O texto aprovado na Câmara regulamenta o cadastro de números de celular específicos para uso eleitoral por partidos políticos. Uma das passagens mais polêmicas determina que mensagens enviadas por meio desses números, dirigidas a pessoas que tenham consentido recebê-las, não serão consideradas como disparo em massa, mesmo que sejam enviadas através de sistemas automatizados, como bots. Essa interpretação suscita preocupações e críticas, especialmente entre aqueles que acreditam que tal mudança poderia distorcer a dinâmica do pleito e facilitar práticas questionáveis.
Cabe destacar que o projeto avançou rapidamente nas últimas semanas, sendo incluído de surpresa na pauta do plenário e aprovado com um amplo acordo entre diversas siglas partidárias. Essa tramitação acelerada levantou objeções quanto ao respeito ao princípio da anualidade, que exige que alterações nas regras eleitorais sejam implementadas com um mínimo de um ano de antecedência em relação ao pleito.
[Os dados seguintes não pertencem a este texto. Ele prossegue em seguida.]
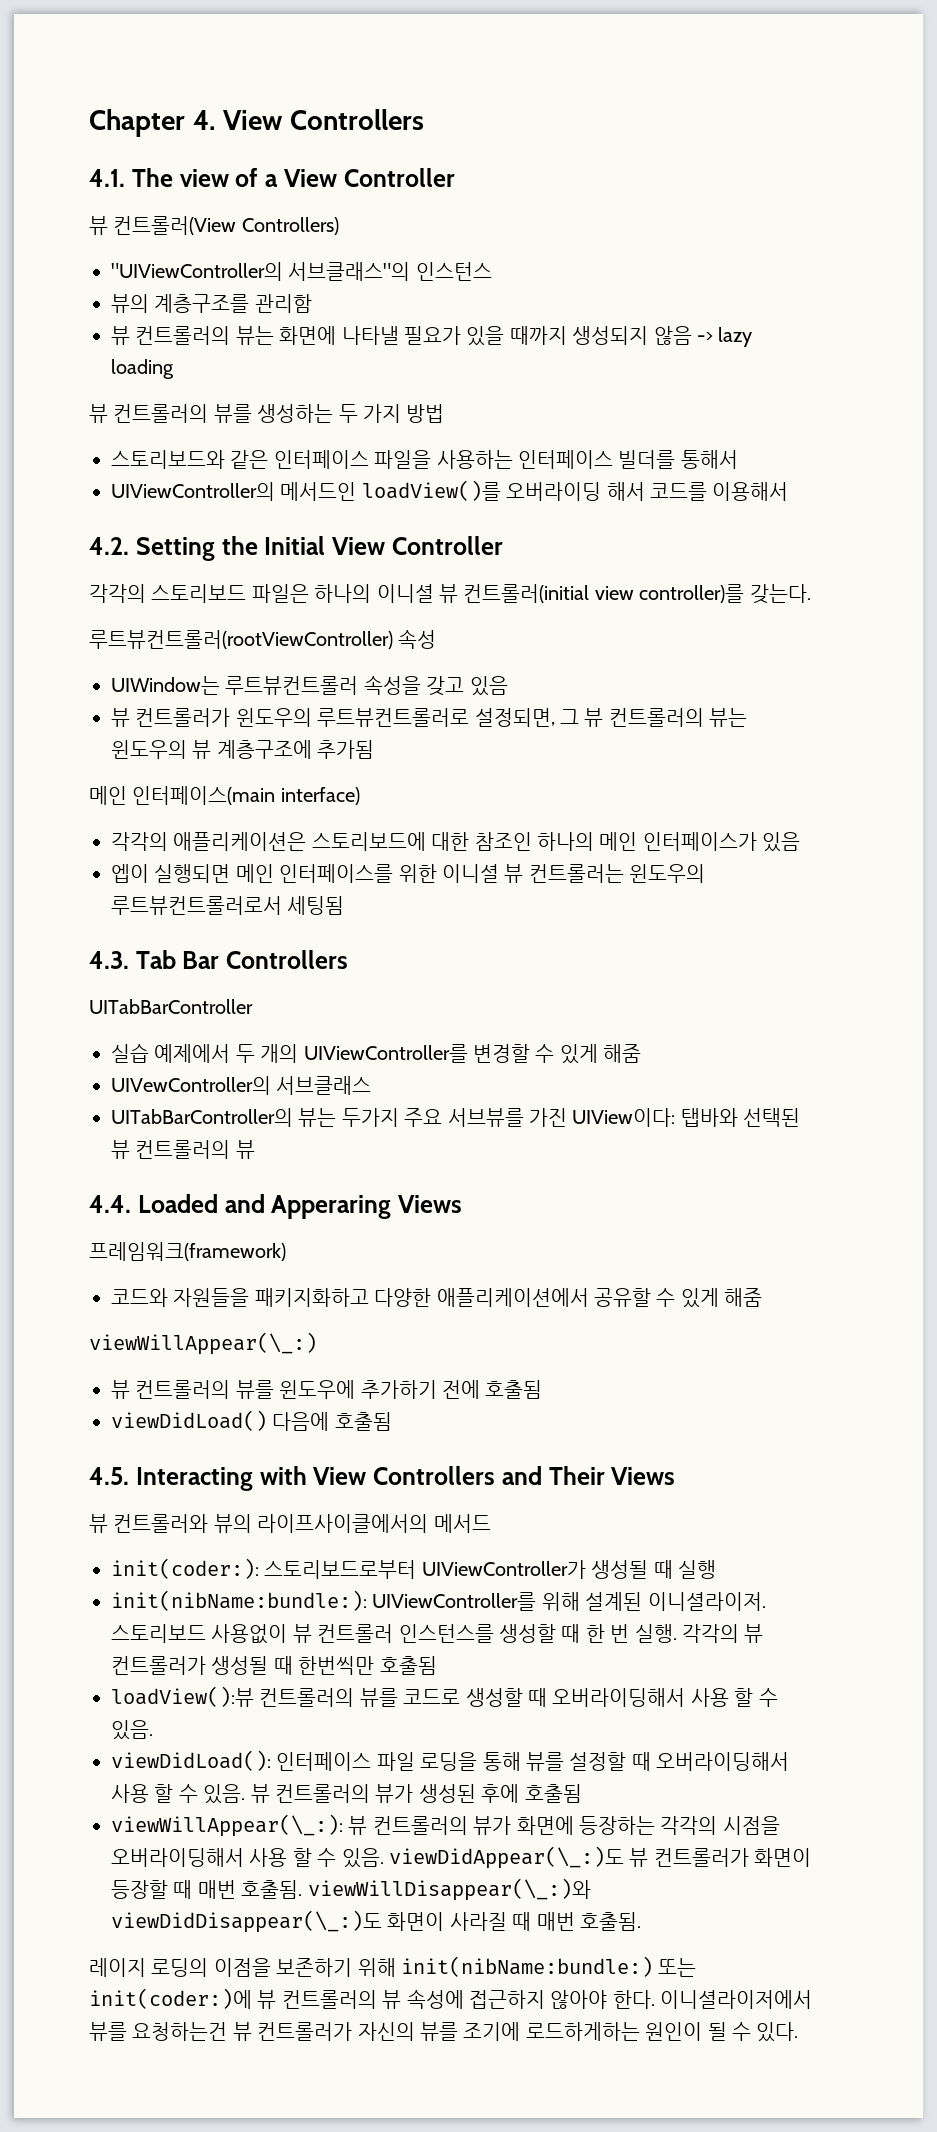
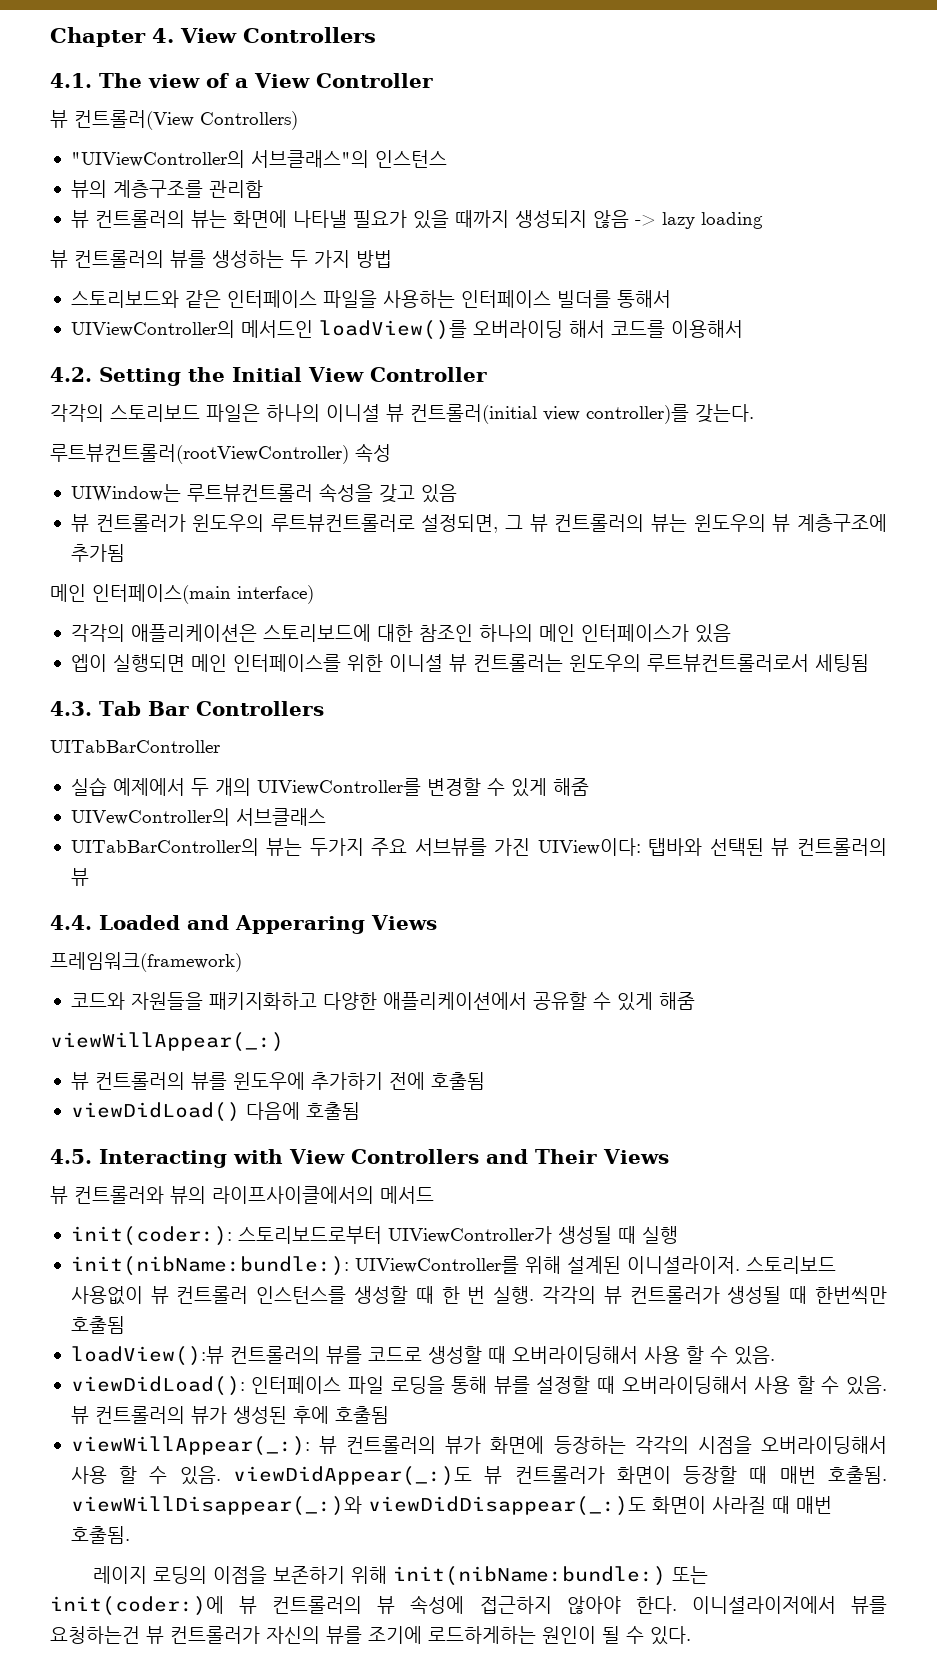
- viewWillAppear(\_:)
+ viewWillAppear(_:)
- viewWillAppear(\_:): 뷰 컨트롤러의 뷰가 화면에 등장하는 각각의 시점을 오버라이딩해서 사용 할 수 있음. viewDidAppear(\_:)도 뷰 컨트롤러가 화면이 등장할 때 매번 호출됨. viewWillDisappear(\_:)와 viewDidDisappear(\_:)도 화면이 사라질 때 매번 호출됨.
+ viewWillAppear(_:): 뷰 컨트롤러의 뷰가 화면에 등장하는 각각의 시점을 오버라이딩해서 사용 할 수 있음. viewDidAppear(_:)도 뷰 컨트롤러가 화면이 등장할 때 매번 호출됨. viewWillDisappear(_:)와 viewDidDisappear(_:)도 화면이 사라질 때 매번 호출됨.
A proposta, idealizada pelo deputado Pedro Lucas Fernandes (União-MA) e relatada por Rodrigo Gambale (Podemos-SP), foi debatida em regime de urgência, o que limitou a sua análise nas comissões competentes. A expectativa agora se volta para o Senado e a possível aplicação do veto presidencial, em um cenário onde as regras eleitorais continuam a ser um tema sensível e de importância crucial para a integridade do processo democrático.